Generation and Characterization of IL-7– and SCF-Transduced MSCs 

We took an IL-7 and SCF gene therapy approach using retrovirally mediated transduction of BM-derived MSCs. We hypothesized that continuous production of either IL-7 or SCF by MSCs would be more physiological than boluses of cytokine injections, and that the transduced MSCs could be transplanted into the lymphoid organs. We chose BM-derived MSCs as an efficient delivery vehicle for the administration of cytokine, because MSCs are derived from the hematopoietic niche and readily expand in vitro.

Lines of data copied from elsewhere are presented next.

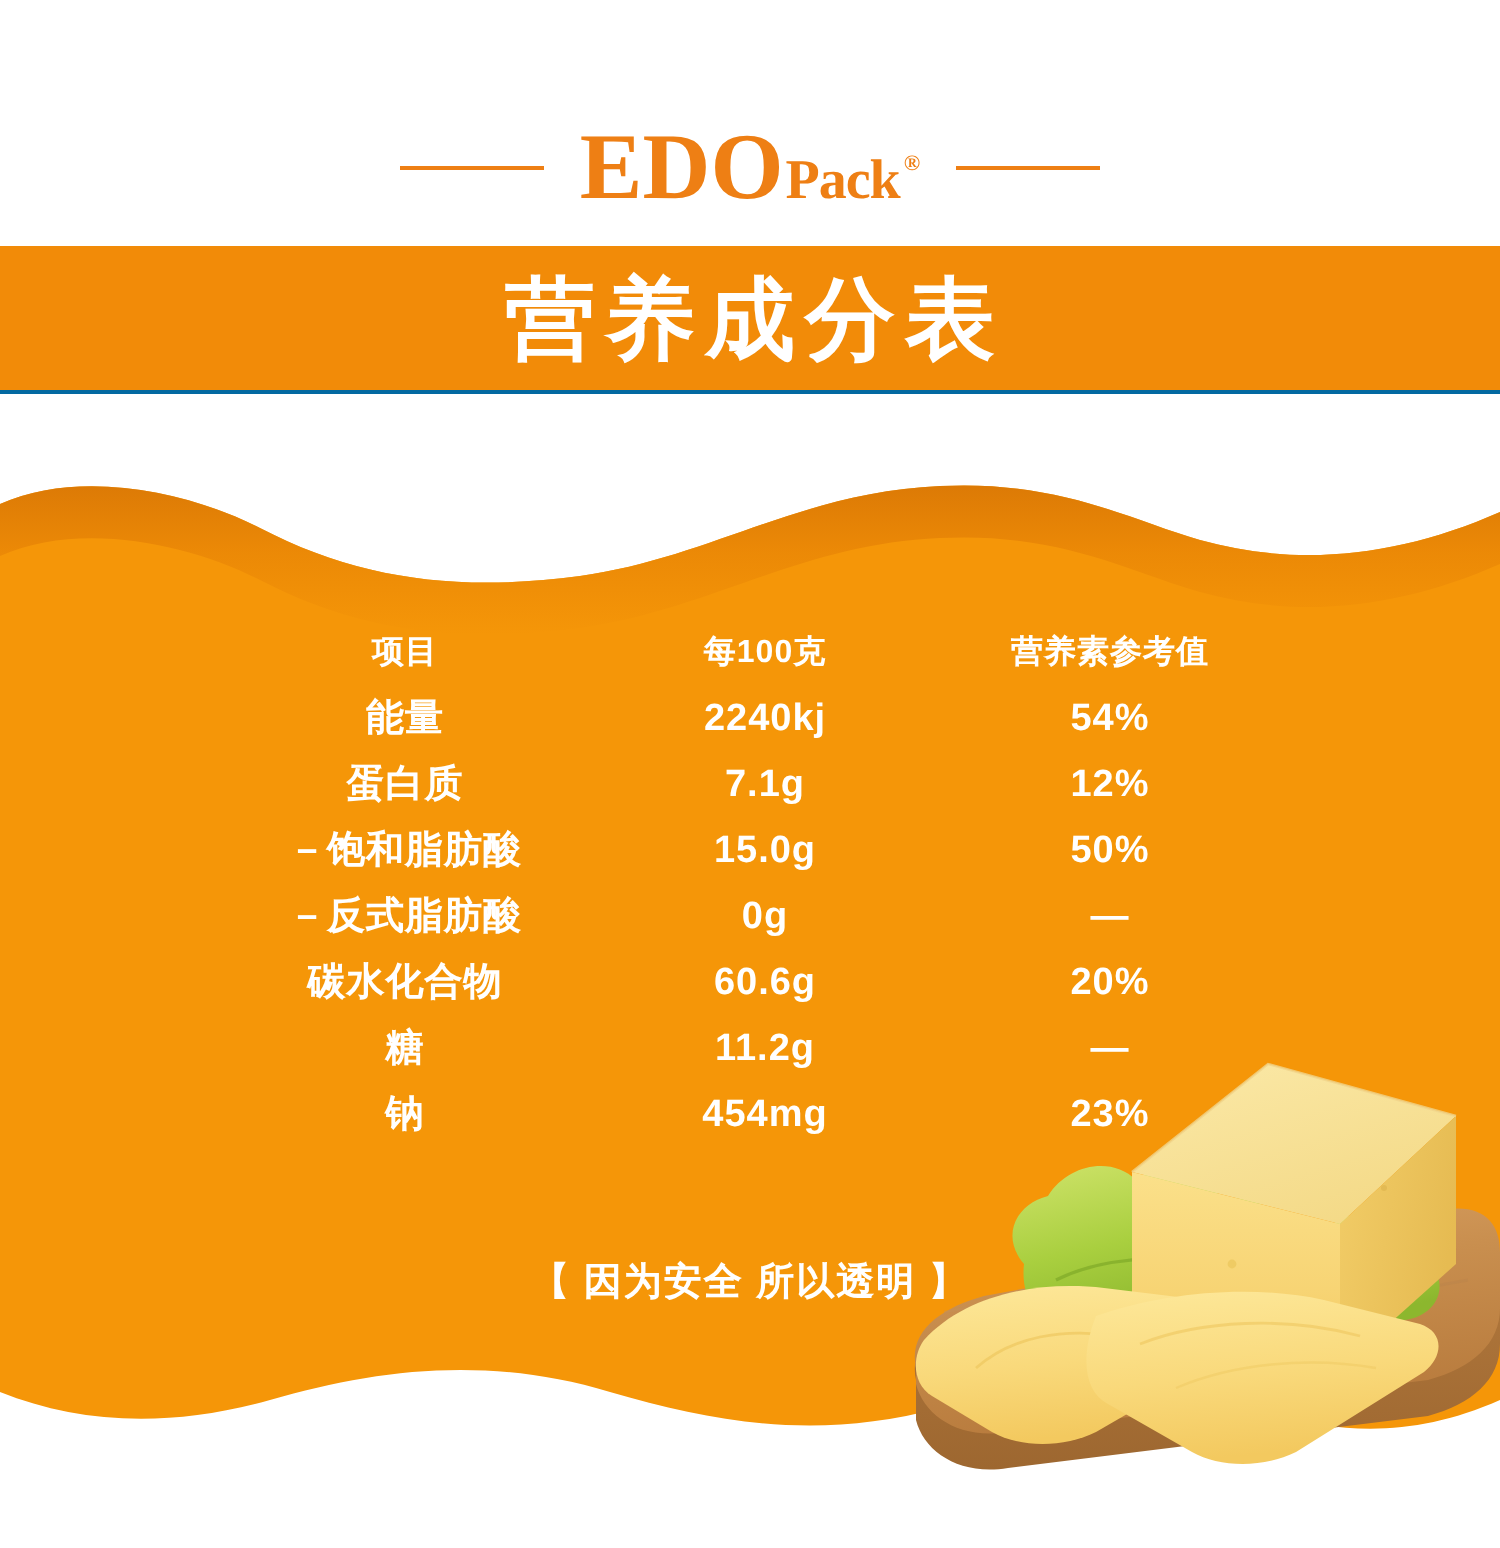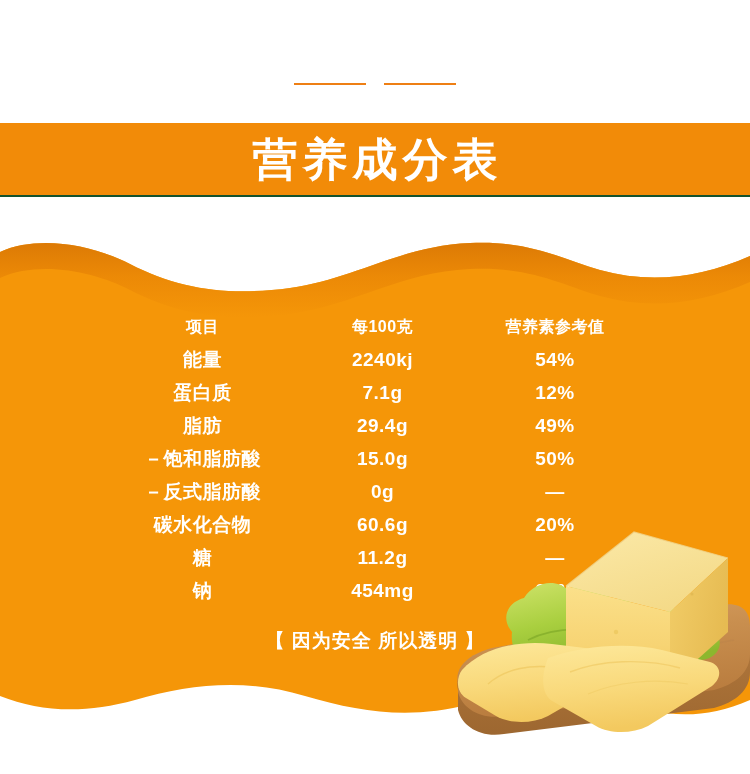"EDO" div.logo-text { html: none -> <div> <span>EDO</span> <span>Pack</span> <span>®</span> </div> }
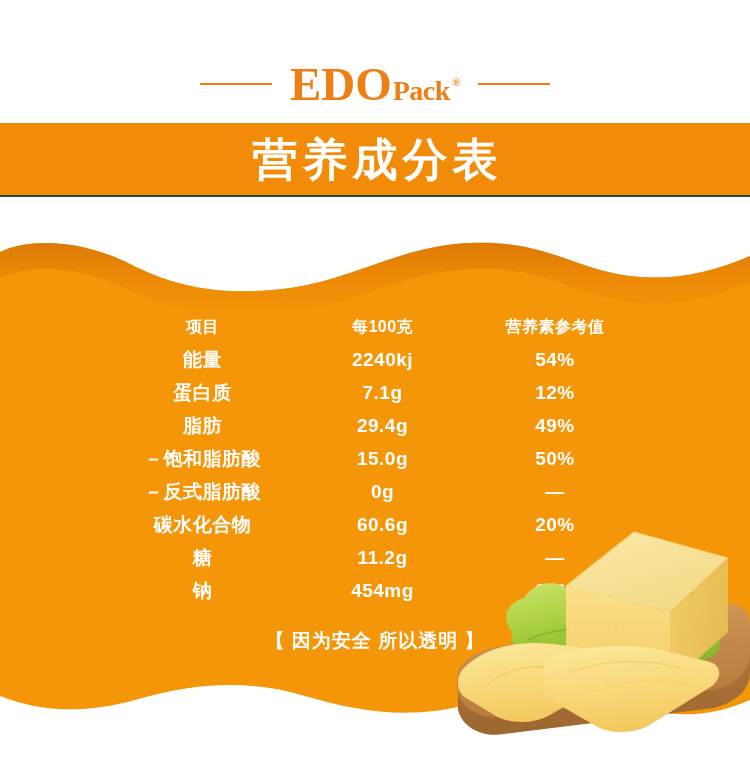"营养成分表" .banner { border-bottom: 2px solid #14532d -> 2px solid #0369a1 }
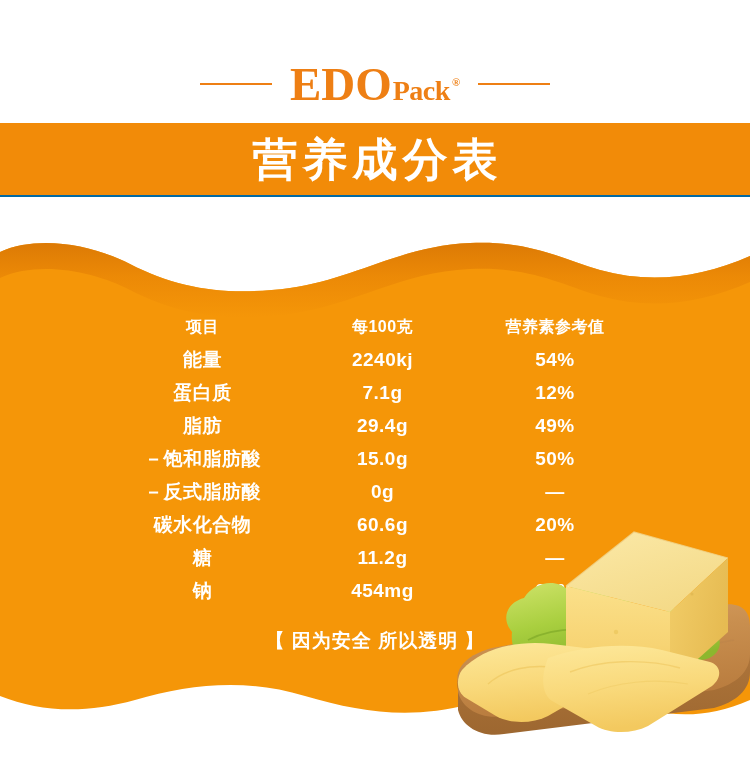"脂肪" tr { html: <tr> <td>脂肪</td> <td>29.4g</td> <td>49%</td> </tr> -> none }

In addition, BM MSCs have been reported to support hematopoiesis after cotransplantation of BM MSCs with HSCs in several animal experiments 36, 37. To generate BM-derived MSCs, BM stromal cells from 8- to 10-week-old C57BL/6J mice were collected and cultured in vitro based on their ability to bind to tissue culture plates, followed by depletion of CD45+ cells to exclude all hematopoietic lineage–derived cells. After enrichment, the cells expressed the BM-derived MSC markers CD90, CD105, Sca-1, and CD44 (Figure 1A). In addition, the BM-derived MSCs were able to differentiate into different mesenchymal lineages (adipogenesis, osteogenesis, and myogenesis), as described previously (data not shown) [38].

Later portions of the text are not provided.